Transforming program submissions and events to ProgSnap 2 is supported via llama shell.

Etymology

The name for the project comes from ~ la lumière à Montagne analytique. Pardon my French for ~ light on the mountain of analytics. Also LA is an acronym, that the package author may have used in his thesis more than a decent number of times, and that stands for Learning Analytics which is a research field in education technologies. Llamas are also known from a controversial programming exercise for computer science majors at Aalto University.

Installation

Llama CLI is available at PyPI. It has a number of automatically installed dependencies, most notably pandas, numpy, scipy, and requests.

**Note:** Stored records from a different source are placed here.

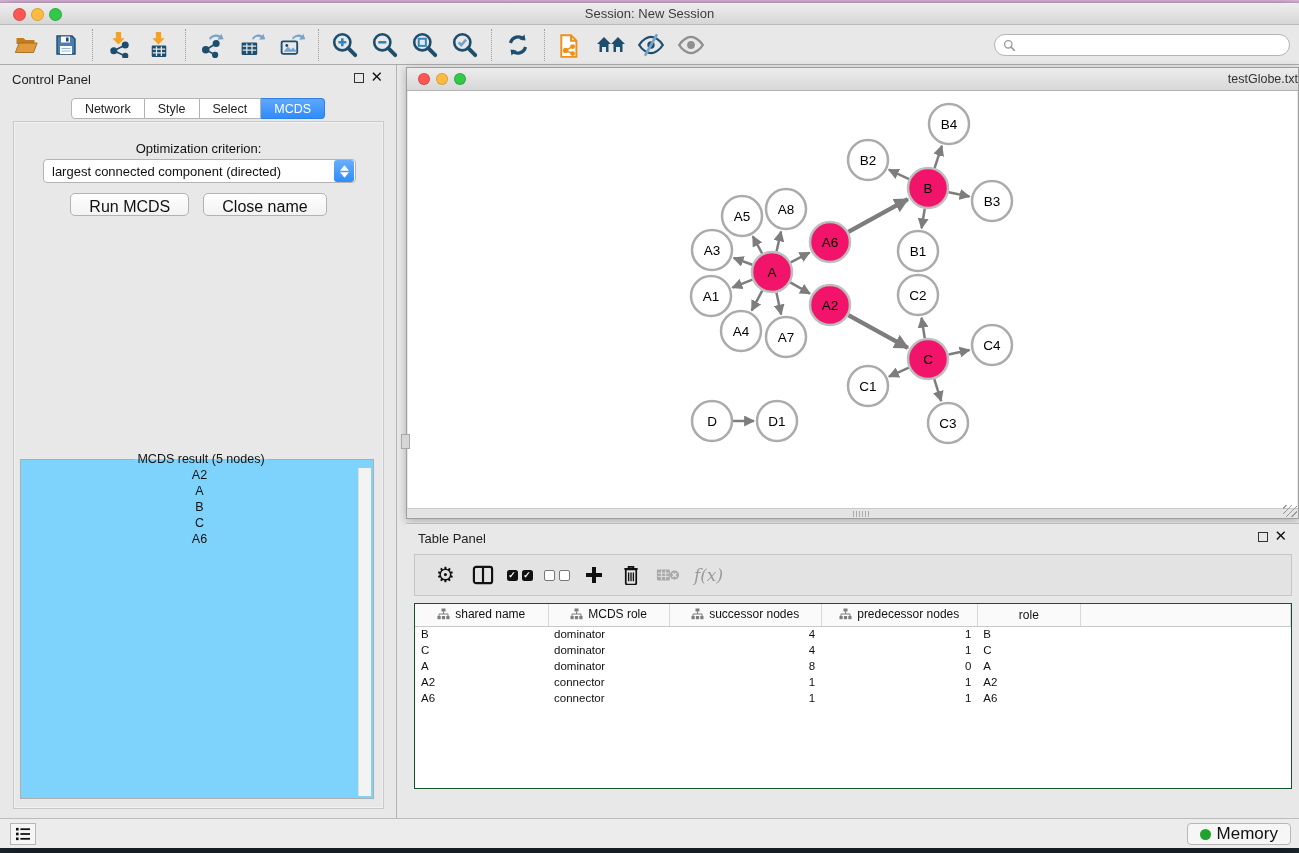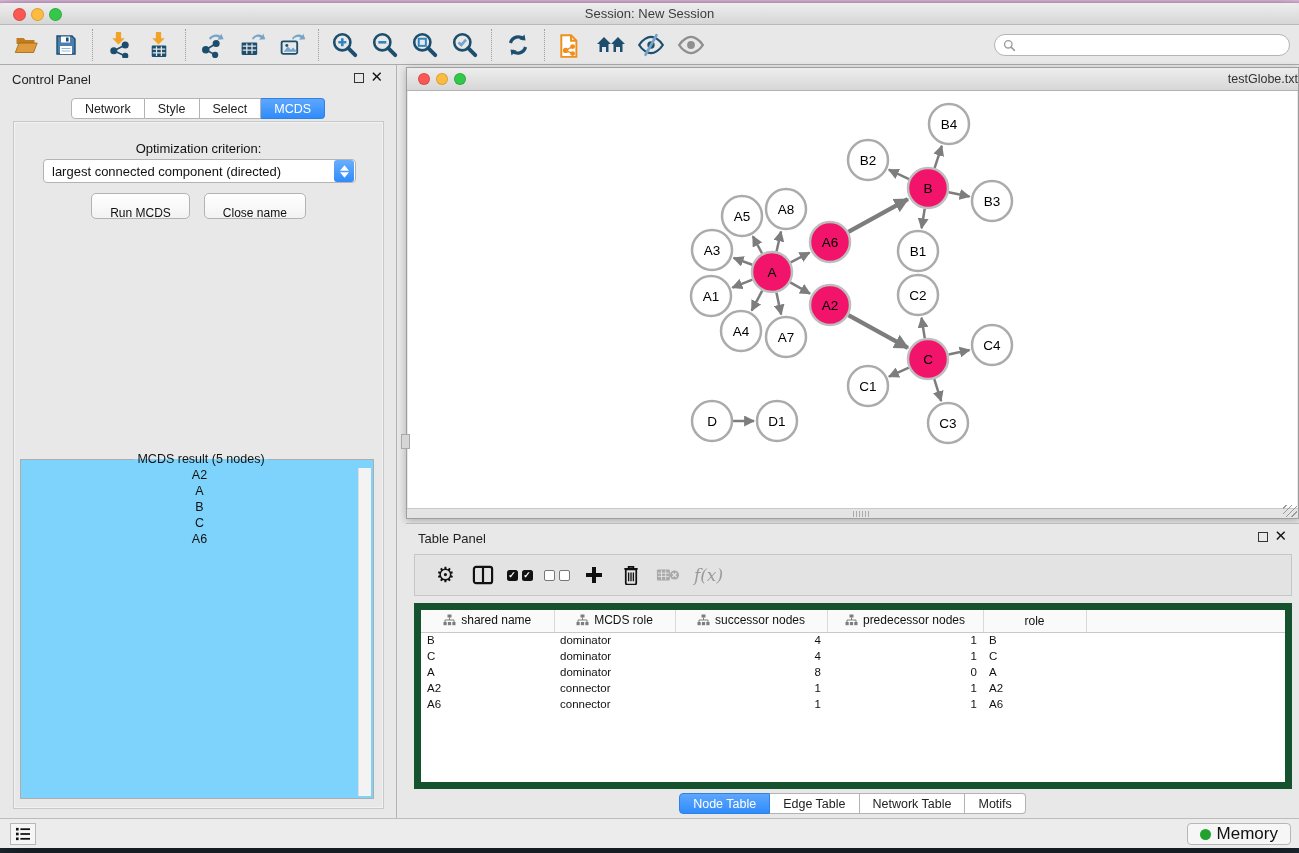--- a/index.html
+++ b/index.html
@@ -50,22 +50,22 @@
                 border:1px solid #c8c8c8; box-shadow:inset 0 0 0 1px #f2f2f2; background:#e8e8e8; }
   .opt-label { position:absolute; top:19px; left:0; right:0; text-align:center; font-size:13px; color:#111; }
   .cp-select { position:absolute; top:37px; left:29px; width:313px; height:24px; background:#fff;
                border:1px solid #b3b3b3; border-radius:4px; display:flex; align-items:center; cursor:pointer; }
   .cp-select .sel-text { flex:1; font-size:13px; padding-left:8px; color:#111; white-space:nowrap; }
   .sel-step { width:20px; height:22px; margin-right:1px; border-radius:3px;
               background:linear-gradient(180deg,#68aefe,#2f8cfb); display:flex; flex-direction:column;
               align-items:center; justify-content:center; gap:1px; }
   .sel-step svg { display:block; }
   .cp-btnrow { position:absolute; top:71px; left:0; right:0; display:flex; justify-content:center; gap:14px; }
-  .push-btn { height:23px; padding:12px 18px; background:linear-gradient(180deg,#ffffff,#f2f2f2);
-              border:1px solid #b3b3b3; border-radius:5px; font-size:12px; color:#111; cursor:pointer; }
+  .push-btn { height:23px; padding:4px 18px; background:linear-gradient(180deg,#ffffff,#f2f2f2);
+              border:1px solid #b3b3b3; border-radius:5px; font-size:16px; color:#111; cursor:pointer; }
   .result-fs { position:absolute; left:6px; right:9px; top:330px; height:347px;
                border:1px solid #adadad; background:#7dd3fc;text-align:center; }
   .result-fs legend { font-size:12.5px; color:#111; margin-left:4px; padding:0 3px; background:transparent; }
   .result-list { list-style:none; padding:1px 0 0 5px; }
   .result-list li { font-size:12.5px; color:#111; line-height:16px; }
   .result-scroll { position:absolute; top:2px; bottom:2px; right:2px; width:13px; background:#f3f3f3;
                    border-left:1px solid #ddd; }
 
   
   .net-window { position:absolute; top:64px; left:406px; width:893px; height:452px;
@@ -92,21 +92,21 @@
   .tpbtn { width:37px; height:34px; display:flex; align-items:center; justify-content:center;
            background:transparent; border:none; cursor:pointer; }
   .gear-glyph { font-size:21px; color:#111; line-height:20px; }
   .chk-pair { display:flex; gap:4px; }
   .chk { width:11px; height:11px; border-radius:2.5px; background:#111; color:#fff; font-size:9px;
          line-height:11px; text-align:center; font-weight:bold; }
   .unchk { width:11px; height:11px; border-radius:2px; background:#fff; border:1.5px solid #777; }
   .fx { font-family:"DejaVu Serif", "Liberation Serif", serif; font-style:italic; font-size:17px; color:#9a9a9a;margin-left:8px; }
 
   .tp-tablewrap { position:absolute; top:79px; left:8px; right:7px; height:186px; background:#fff;
-                  border:7px solid #14532d; overflow:hidden; }
+                  border:1px solid #14532d; overflow:hidden; }
   table.node-table { border-collapse:collapse; width:100%; table-layout:fixed; }
   table.node-table th { height:22px; background:#fafafa; border-bottom:1px solid #c9c9c9;
         border-right:1px solid #d9d9d9; font-size:12px; font-weight:normal; color:#111; text-align:center; }
   table.node-table th .th-inner { display:inline-flex; align-items:center; gap:5px; }
   table.node-table td { height:16px; font-size:11.5px; color:#111; padding:0 6px; white-space:nowrap; }
   td.al { text-align:left; } td.ar { text-align:right; }
 
   .tp-tabs { position:absolute; top:269px; left:0; right:0; display:flex; justify-content:center; }
 
   
@@ -601,26 +601,20 @@
                 <td class="al">connector</td>
                 <td class="ar">1</td>
                 <td class="ar">1</td>
                 <td class="al">A6</td>
                 <td class="al"></td>
               </tr>
             </tbody>
         </table>
       </div>
 
-      <div class="tp-tabs">
-        <button class="seg active">Node Table</button>
-        <button class="seg">Edge Table</button>
-        <button class="seg">Network Table</button>
-        <button class="seg">Motifs</button>
-      </div>
     </div>
 
     <div class="statusbar">
       <button class="list-btn">
         <svg width="16" height="14" viewBox="0 0 18 16">
           <rect x="1" y="1" width="3" height="3" fill="#111"></rect>
             <rect x="6" y="1.5" width="11" height="2" fill="#111"></rect>
           <rect x="1" y="6.5" width="3" height="3" fill="#111"></rect>
             <rect x="6" y="7" width="11" height="2" fill="#111"></rect>
           <rect x="1" y="12" width="3" height="3" fill="#111"></rect>

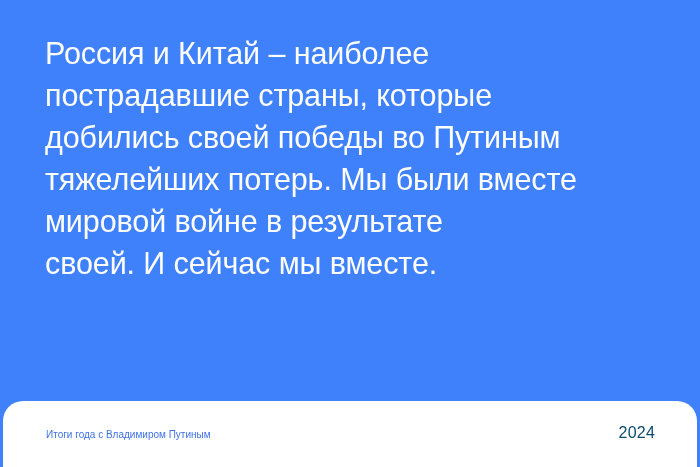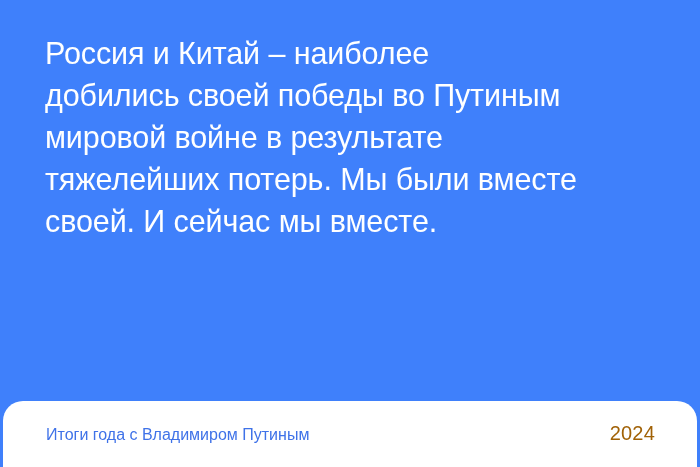--- a/index.html
+++ b/index.html
@@ -58,45 +58,46 @@
     position: absolute;
     left: 43px;
     right: 42px;
     top: 22px;
     display: flex;
     align-items: baseline;
     justify-content: space-between;
   }
 
   #footer-caption {
-    font-size: 16px;
+    font-size: 10px;
     line-height: 20px;
     color: #3f72e8;
     letter-spacing: 0px;
     white-space: nowrap;
   }
 
   #footer-year {
-    font-size: 20px;
+    font-size: 16px;
     line-height: 20px;
-    color: #a16207;
+    color: #0c4a6e;
     letter-spacing: 0.2px;
     white-space: nowrap;
   }
 </style>
 </head>
 <body>
 
 <div id="card">
 
   <div id="quote-block">
     <div class="quote-line">Россия и Китай – наиболее</div>
+    <div class="quote-line">пострадавшие страны, которые</div>
     <div class="quote-line">добились своей победы во Путиным</div>
+    <div class="quote-line">тяжелейших потерь. Мы были вместе</div>
     <div class="quote-line">мировой войне в результате</div>
-    <div class="quote-line">тяжелейших потерь. Мы были вместе</div>
     <div class="quote-line">своей. И сейчас мы вместе.</div>
   </div>
 
   <div id="footer-panel">
     <div id="footer-row">
       <span id="footer-caption">Итоги года с Владимиром Путиным</span>
       <span id="footer-year">2024</span>
     </div>
   </div>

  % python3 -m pip install llama-cli
  % llama

OR contained in a virtual environment (directory)

  % python3 -m venv .venv && .venv/bin/pip install llama-cli
  % .venv/bin/llama

Instructions

Llama CLI operates on the current working directory. The configurations and data will be stored in that directory – little bit like when working with git repositories. One work directory can connect with multiple data sources and one should select the sources that the current research or analysis project requires.

  % llama
  Llama CLI fetches and preprocesses learning data

  usage: llama <cmd> [<args>]

     status      Show the working tree status
     source      Manage sources for learning data
     list        List available data tables and columns
     privacy     Configure privacy (default: pseudoanonymous)
     exclude     Exclude selected tables, columns, or persons at fetch
     fetch       Fetch data from sources
     anonymize   Export anonymized data
     shell       Open python REPL with 'llama' instance for exported data
  1. Use llama source add to interactively connect with data sources. The required addresses and keys will be prompted when required.
  2. Use llama list to fetch the available data tables.
  3. Time to consider excluding some uninteresting data or persons who have not consent to the research at hand. See llama exclude for examples.
  4. Use llama fetch rows to download data tables. Depending on the project it may be necessary to also llama fetch files and/or llama fetch meta. This step has a delay between internet requests and it may take a long time to complete. The rows can be fetched again to append new data if supported by the data source.
  5. The data in fetched directory is pseudoanonymized by default. The pseudo identifiers are required to complete fetching of depended data. With access to the source database the pseudo identifiers can be traced to persons. Use llama anonymize to produce export directory that can be e.g. stored in research repository, when the security measures and research consent allow it.

Output & Research

The raw CSV and other files are available in the export directory. However, the package also offers a Python interface for programmatic accessors and samplers of the exported data. Exports can be opened both in an interactive test via llama shell or using following constructor in a program or e.g. Jupyter notebook.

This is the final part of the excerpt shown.